> How to complete this task
From the line with "reference: JOB610 -> JOB212" down to the final line of the records below, retype everything exactly and leave out the rest.

> Provided entries
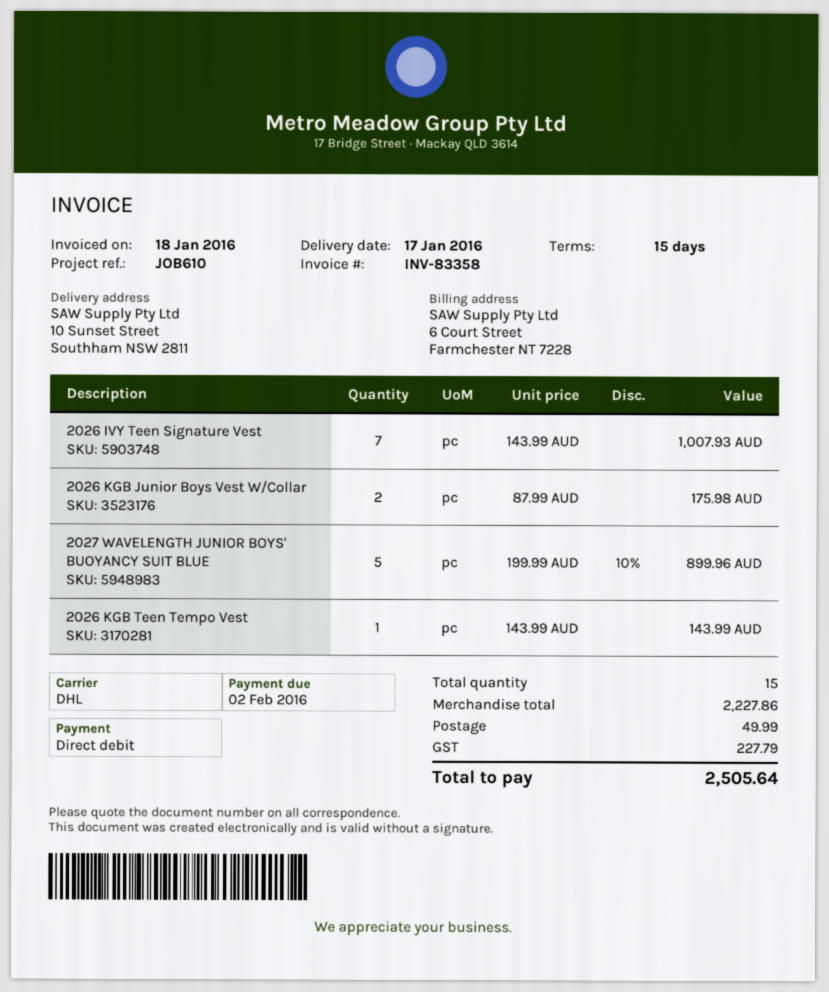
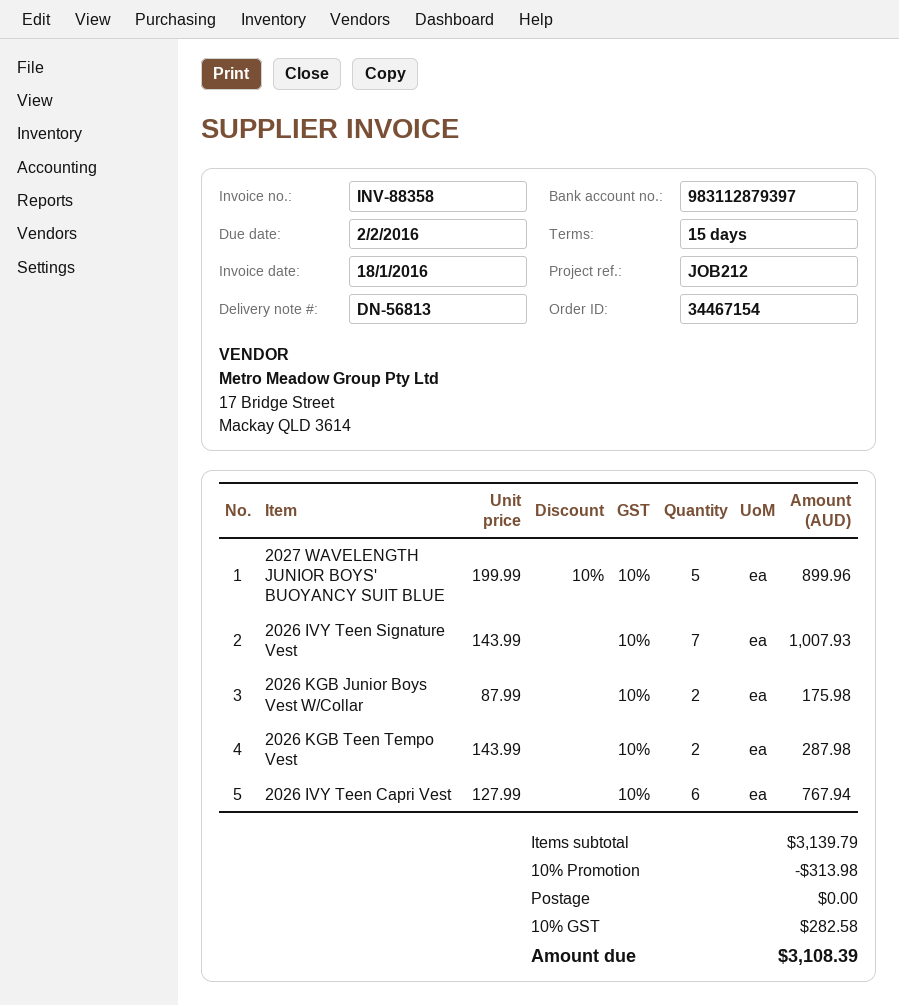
invoice number: INV-83358 -> INV-88358
reference: JOB610 -> JOB212
2026 KGB Teen Tempo Vest: 1 x 143.99 = 143.99 -> 2 x 143.99 = 287.98
2026 IVY Teen Capri Vest: none -> 6 x 127.99 = 767.94
subtotal: 2227.86 -> 3139.79
discount: none -> 10% = 313.98
shipping: 49.99 -> 0.00
tax: 227.79 -> 282.58
total: 2505.64 -> 3108.39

> Task response
reference: JOB610 -> JOB212
2026 KGB Teen Tempo Vest: 1 x 143.99 = 143.99 -> 2 x 143.99 = 287.98
2026 IVY Teen Capri Vest: none -> 6 x 127.99 = 767.94
subtotal: 2227.86 -> 3139.79
discount: none -> 10% = 313.98
shipping: 49.99 -> 0.00
tax: 227.79 -> 282.58
total: 2505.64 -> 3108.39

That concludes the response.